- Source data -
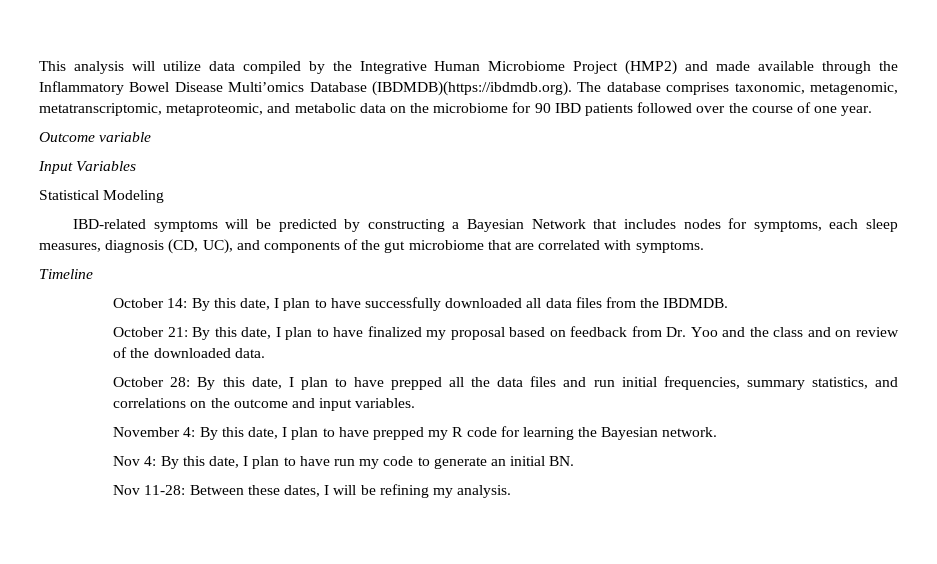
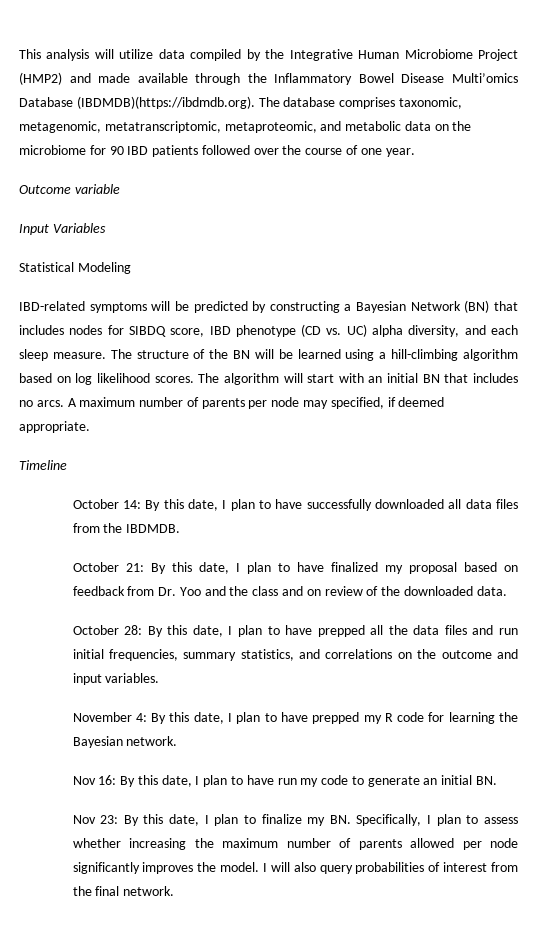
- IBD-related symptoms will be predicted by constructing a Bayesian Network that includes nodes for symptoms, each sleep measures, diagnosis (CD, UC), and components of the gut microbiome that are correlated with symptoms.
+ IBD-related symptoms will be predicted by constructing a Bayesian Network (BN) that includes nodes for SIBDQ score, IBD phenotype (CD vs. UC) alpha diversity, and each sleep measure. The structure of the BN will be learned using a hill-climbing algorithm based on log likelihood scores. The algorithm will start with an initial BN that includes no arcs. A maximum number of parents per node may specified, if deemed appropriate.
- Nov 4: By this date, I plan to have run my code to generate an initial BN.
+ Nov 16: By this date, I plan to have run my code to generate an initial BN.
- Nov 11-28: Between these dates, I will be refining my analysis.
+ Nov 23: By this date, I plan to finalize my BN. Specifically, I plan to assess whether increasing the maximum number of parents allowed per node significantly improves the model. I will also query probabilities of interest from the final network.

- Task item -
Leaving the pictures out, reproduce the entries above exactly.

- Output for this exercise -
- IBD-related symptoms will be predicted by constructing a Bayesian Network that includes nodes for symptoms, each sleep measures, diagnosis (CD, UC), and components of the gut microbiome that are correlated with symptoms.
+ IBD-related symptoms will be predicted by constructing a Bayesian Network (BN) that includes nodes for SIBDQ score, IBD phenotype (CD vs. UC) alpha diversity, and each sleep measure. The structure of the BN will be learned using a hill-climbing algorithm based on log likelihood scores. The algorithm will start with an initial BN that includes no arcs. A maximum number of parents per node may specified, if deemed appropriate.
- Nov 4: By this date, I plan to have run my code to generate an initial BN.
+ Nov 16: By this date, I plan to have run my code to generate an initial BN.
- Nov 11-28: Between these dates, I will be refining my analysis.
+ Nov 23: By this date, I plan to finalize my BN. Specifically, I plan to assess whether increasing the maximum number of parents allowed per node significantly improves the model. I will also query probabilities of interest from the final network.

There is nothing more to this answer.